Bilan et perspectives Eurasanté

En 2020, cap sur la Healthtech

Le parc d’activités et pôle d’excellence Eurasanté a enregistré une excellente année 2019 avec une levée de 150 millions d’euros dans la filière santé nutrition, et un total de 10 200 m2 de surfaces transactées. L’objectif en 2020 sera de gagner toujours plus en attractivité, notamment avec le lancement d’un nouveau fonds nommé «Captech Santé Nutrition».

Le parc Eurasanté a enregistré une excellente année.

«2019 a été une année exceptionnelle, je suis épaté par votre dynamisme en interne et votre attractivité, j’entends parler de vous jusqu’à Paris !» Jean-Louis Guerin, président du groupe de capital d’investissement Finorpa, ne tarit pas d’éloges envers l’équipe d’Eurasanté. Étienne Vervaecke, directeur général du parc d’activité, venait tout juste d’annoncer son bilan 2019 : la filière santé nutrition a levé 150 millions d’euros l’année dernière. Si Genfit y est par beaucoup – la société de biopharmarceutique a levé 15 millions d’euros à elle seule –, près de 8 millions d’euros ont été levés par des start-up incubées et accélérées à Eurasanté et Euralimentaire. Un chiffre qui a quadruplé en quatre ans.
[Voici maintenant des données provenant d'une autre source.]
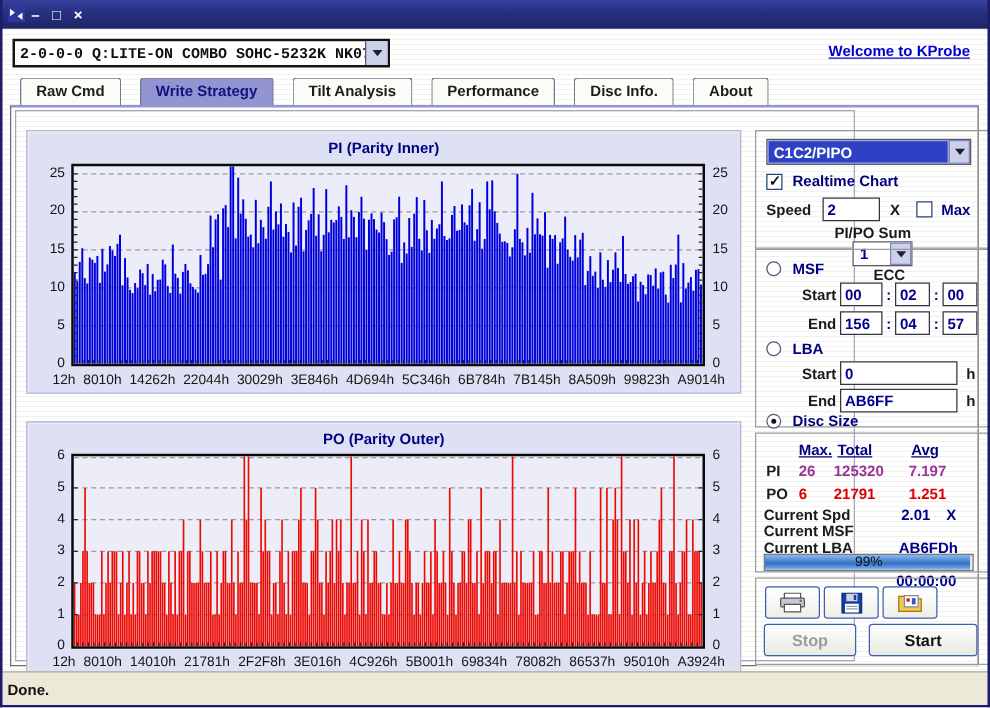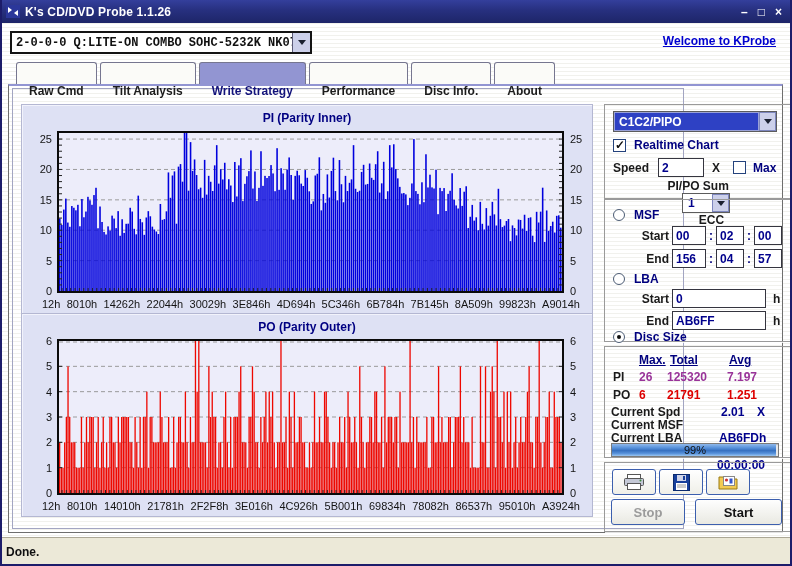"K's CD/DVD Probe 1.1.26" span.ttext { html: <span>K's CD/DVD Probe 1.1.26</span> -> none }
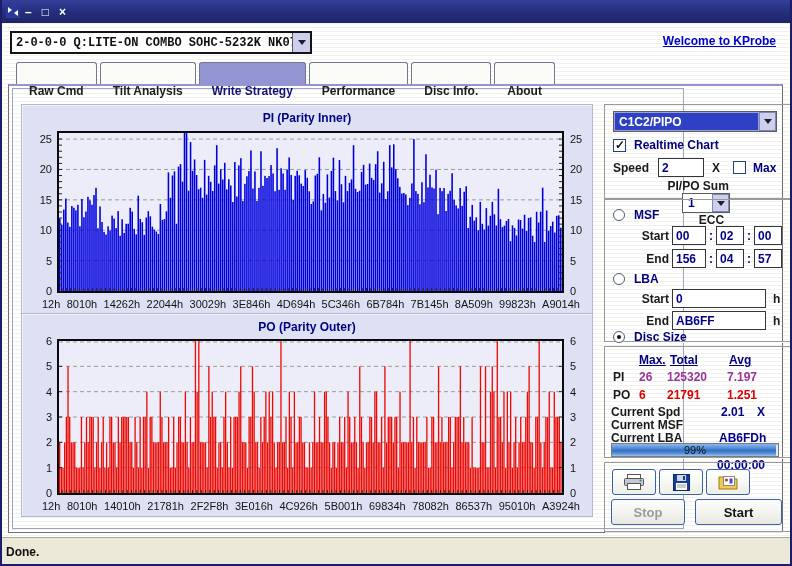"Raw Cmd" .tab { margin-right: 3px -> 15px; padding: 21px 12px 0 12px -> 3px 12px 0 12px }
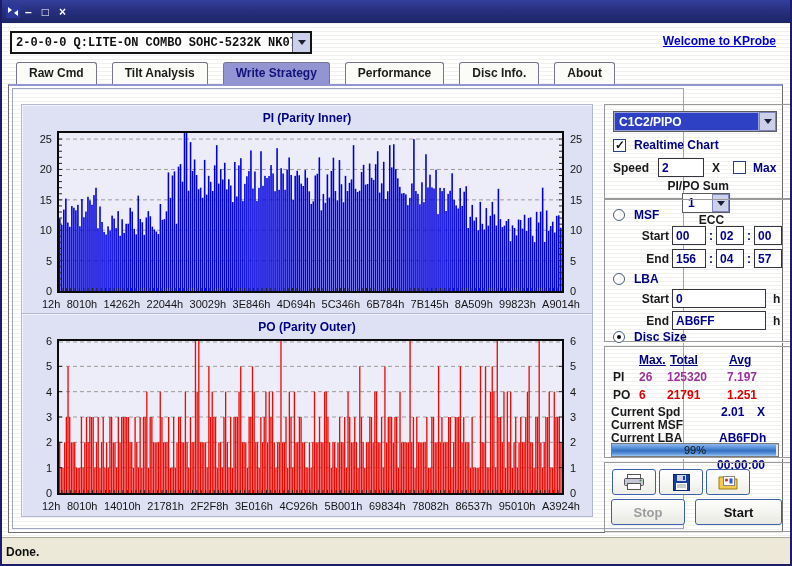"Tilt Analysis" div.tab { order: before "Write Strategy" -> after "Write Strategy" }
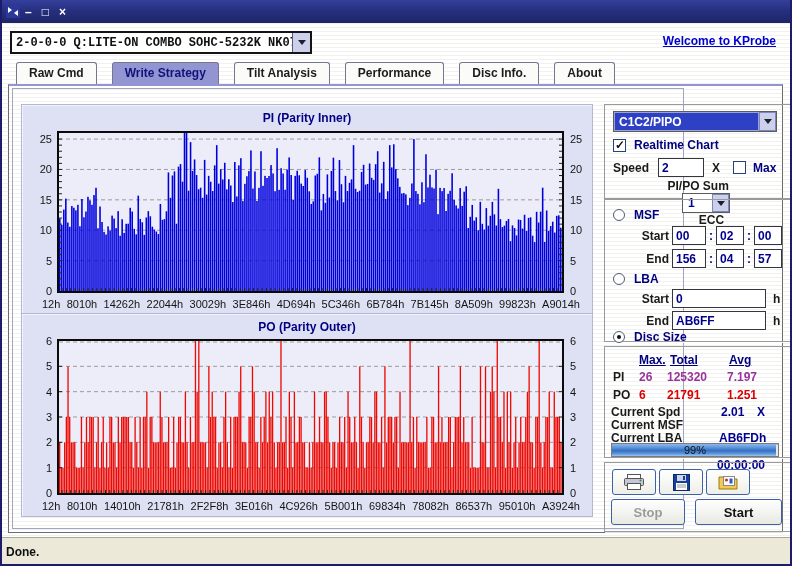"PO (Parity Outer)" #po-panel { top: 224px -> 248px }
Un nouveau fonds avec Finorpa

Force est de constater que les investisseurs prennent de plus en plus conscience que l’avenir de la santé se trouve dans l’innovation technologique. «Le problème, c’est que la healthtech peine encore à se développer parce que les investisseurs ne comprennent pas les spécificités du domaine, et donc n’osent pas miser sur les projets», fait remarquer Jean-Louis Guerin. Pour y remédier, Firnopa s’apprête à lancer «Captech Santé Nutrition» dans quelques mois, en association avec Eurasanté et le Clubster NSL (fruit de la fusion entre le Pôle de compétitivité Nutrition Santé Longévité (NSL) et le réseau d’entreprises Clubster Santé). Ces deux derniers acteurs apporteront leur expertise au sein de ce fonds d’investissement pour que la quarantaine d’investisseurs impliquée (entreprises, mutuelles, banques, collectivités locales…) puisse évaluer au mieux le potentiel économique des start-up candidates. «L’objectif serait d’arriver à 6 ou 8 investissements par an», indique le président de Finorpa. 4 à 5 porteurs d’idées ont déjà été repérés pour l’année 2020. Le soutien apporté pourrait atteindre les 3 millions d’euros par projets. «Ce sera le premier fond de ce type hors Île-de-France. Ici, on a le terreau pour faire de Captech un élément d’attractivité et faire en sorte que les meilleures start-up viennent s’implanter», assure Jean-Louis Guerin.

Au moins 240 nouveaux emplois d’ici trois ans

Le Bio-incubateur a enregistr 20 entrées en incubation et 7 créations d’entreprises en 2019 (Crédit : Richard Baron).

Mais Eurasanté attire déjà beaucoup. En 2019, 29 transactions immobilières ont été réalisées sur le parc Eurasanté (dont 24 nouvelles implantations et 5 extensions) pour un total de 10 200 m2 de surfaces transactées. Soit la deuxième meilleure année de ces dix dernières années. De nouvelles implantations et extensions sont déjà prévues sur un horizon de trois ans. Elles déboucheraient sur la création de 240 nouveaux emplois, qui viendraient s’ajouter aux 3 100 salariés déjà existants. «C’est la meilleure perspective de ces cinq dernières années», note Étienne Vervaecke.

Et les nouveaux venus ne sont pas que régionaux. Preuve en est avec le Bio Incubateur. La structure a enregistrée 20 entrées en incubation et 7 créations d’entreprises en 2019. Parmi ces projets, trois start-up sont étrangères : l’américain D&P bioinnovations, le belge Tiwouh et le brésilien NanoArt. Cette liste devrait s’allonger, puisque les lauréats de l’appel à projet (national et international) pour l’ouverture de la nouvelle promotion du programme d’accélération des entreprises sur le marché de la santé seront connus le 28 février prochain.